AVX-512 consists of multiple extensions not all meant to be supported by all processors implementing them. Only the core extension AVX-512F (AVX-512 Foundation) is required by all implementations.

Instruction set

The AVX-512 instruction set consists of several separate sets each having their own unique CPUID feature bit, however they are typically grouped by supporting processor generation.

F, CDI, ERI, PFI
Introduced with Xeon Phi x200 (Knights Landing) and Xeon E5-26xx V5 (Skylake EP/EX "Purley", expected in H2 2017), with the last two (ERI and PFI) being specific to Knights Landing.
  • AVX-512 Foundation (F) – expands most 32-bit and 64-bit based AVX instructions with EVEX coding scheme to support 512-bit registers, operation masks, parameter broadcasting, and embedded rounding and exception control, supported by Knights Landing and Skylake Xeon
  • AVX-512 Conflict Detection Instructions (CDI) – efficient conflict detection to allow more loops to be vectorized, supported by Knights Landing and Xeon "Purley"
  • AVX-512 Exponential and Reciprocal Instructions (ERI) – exponential and reciprocal operations designed to help implement transcendental operations, supported by Knights Landing
  • AVX-512 Prefetch Instructions (PFI) – new prefetch capabilities, supported by Knights Landing
  • BW, DQ, VL
    Introduced with Xeon "Purley".
  • AVX-512 Byte and Word Instructions (BW) – extends AVX-512 to cover 8-bit and 16-bit integer operations
  • AVX-512 Doubleword and Quadword Instructions (DQ) – adds new 32-bit and 64-bit AVX-512 instructions
  • AVX-512 Vector Length Extensions (VL) – extends most AVX-512 operations to also operate on XMM (128-bit) and YMM (256-bit) registers
  • IFMA, VBMI
    Future extensions scheduled for Cannonlake.
  • AVX-512 Integer Fused Multiply Add (IFMA) - fused multiply add of integers using 52-bit precision.
  • AVX-512 Vector Byte Manipulation Instructions (VBMI) adds vector byte permutation instructions which were not present in AVX-512BW.
  • 4VNNIW, 4FMAPS
    Future extensions scheduled for Knights Mill.
  • AVX-512 Vector Neural Network Instructions Word variable precision (4VNNIW) - vector instructions for deep learning, enhanced word, variable precision.
  • AVX-512 Fused Multiply Accumulation Packed Single precision (4FMAPS) - vector instructions for deep learning, floating point, single precision.
  • Encoding and features

    The VEX prefix used by AVX and AVX2, while flexible, did not leave enough room for the features Intel wanted to add to AVX-512. This has led them to define a new prefix called EVEX.

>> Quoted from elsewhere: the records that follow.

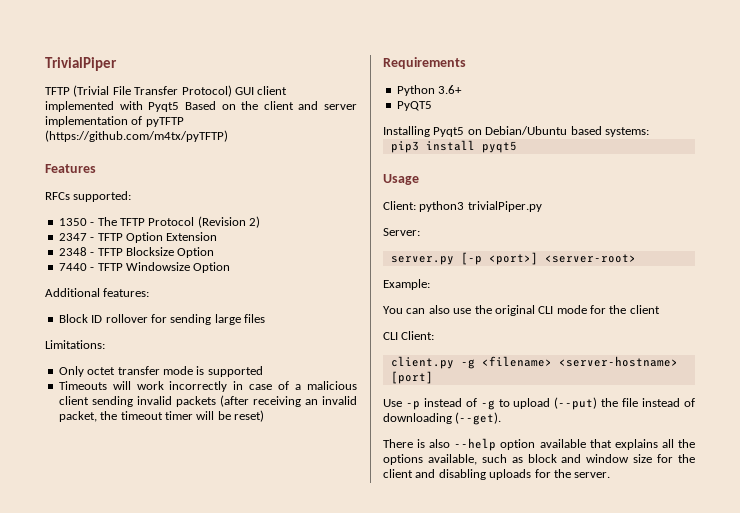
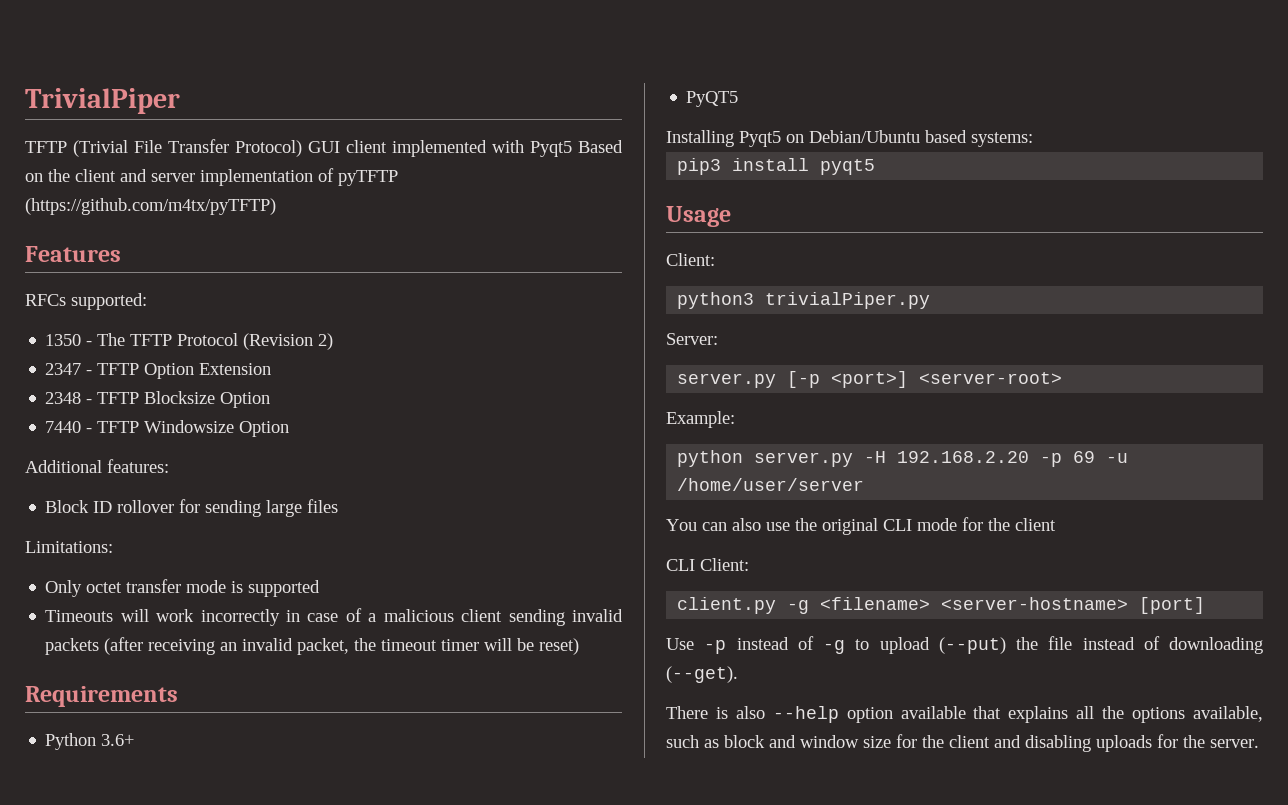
(416, 205) none -> (715, 259) //
(430, 284) none -> [677,450,1129,467] [677,478,865,491] // python server.py -H 192.168.2.20 -p 69 -u /home/user/server

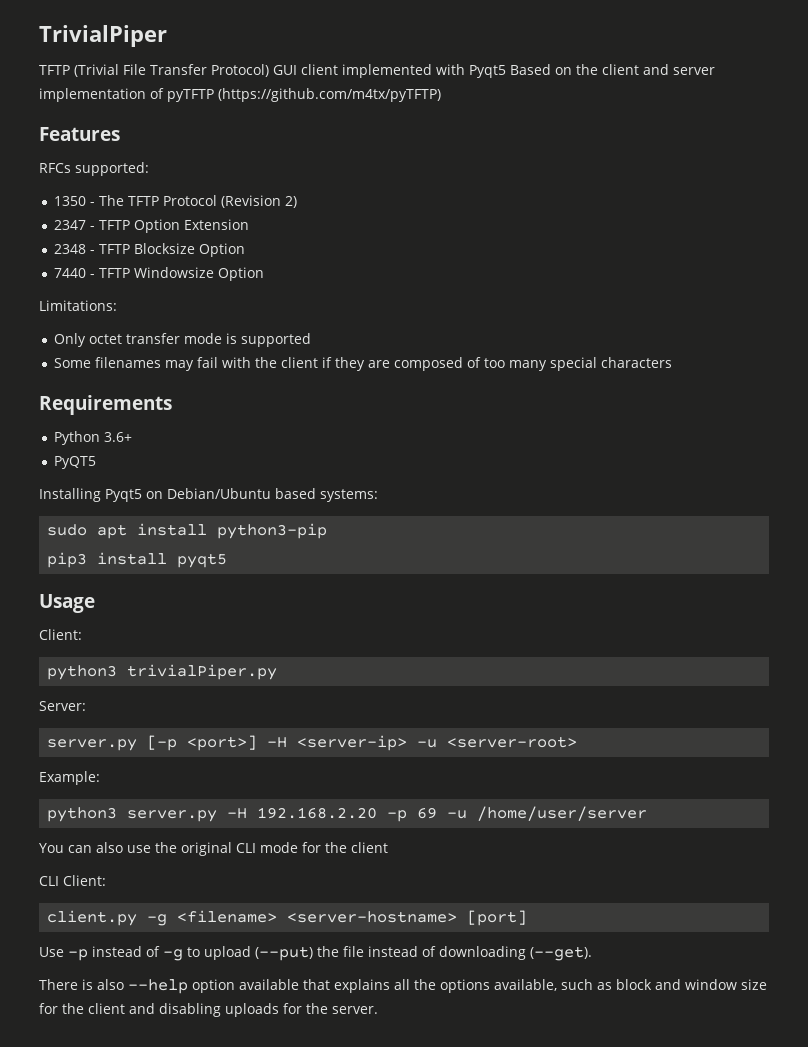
[25,459,169,473] [45,499,339,517] // Additional features: // Block ID rollover for sending large files -> (265, 274) none
[45,608,623,626] [45,637,580,655] Timeouts will work incorrectly in case of a malicious client sending invalid packets (after receiving an invalid packet, the timeout timer will be reset) -> [54,357,673,371] Some filenames may fail with the client if they are composed of too many special characters
(1033, 139) none -> [47,523,328,539] // sudo apt install python3-pip
(909, 379) none -> [267,735,438,751] -H <server-ip> -u
[677,450,744,467] python -> [47,807,118,822] python3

    Compared to VEX, EVEX adds the following benefits:

  • Expanded register encoding allowing 32 512-bit registers.
  • Support up to 4 operands.
  • Adds 7 new opmask registers for masking most AVX-512 instructions.
  • Adds a new scalar memory mode that automatically performs a broadcast.
  • Adds room for explicit rounding control in each instruction.
  • Adds a new compressed displacement memory addressing mode.
  • The extended registers, SIMD width bit, and opmask registers of AVX-512 are mandatory and all require support from the OS.

    SIMD modes

    The AVX-512 instructions are designed to mix with 128/256-bit AVX/AVX2 instructions without a performance penalty. However AVX-512VL extensions allows the use of AVX-512 instructions on 128/256-bit registers XMM/YMM, so most SSE and AVX/AVX2 instructions have new AVX-512 versions encoded with the EVEX prefix which allow access to new features such as opmask and additional registers. Unlike AVX-256, the new instructions do not have new mnemonics but share namespace with AVX, making the distinction between VEX and EVEX encoded versions of an instruction ambiguous in the source code. Since AVX-512F only supports 32- and 64-bit values, SSE and AVX/AVX2 instructions that operate on bytes or words are only supported with the AVX-512BW extension (Byte & Word support).

    Extended registers

    The width of the SIMD register file is increased from 256 bits to 512 bits, with a total of 32 registers ZMM0-ZMM31. These registers can be addressed as 256 bit YMM registers from AVX extensions and 128-bit XMM registers from Streaming SIMD Extensions, and legacy AVX and SSE instructions can be extended to operate on the 16 additional registers XMM16-XMM31 and YMM16-YMM31 when using EVEX encoded form.

    Opmask registers

    Most AVX-512 instructions may indicate one of 8 opmask registers (k0–k7). The first one k0 is however a hardcoded constant used to indicate unmasked operations. The opmask are in most instructions used to control which values are written to the destination. A flag controls the opmask behavior, which can either be "zero", which zeros everything not selected by the mask, or "merge", which leaves everything not selected untouched. The merge behavior is identical to the blend instructions.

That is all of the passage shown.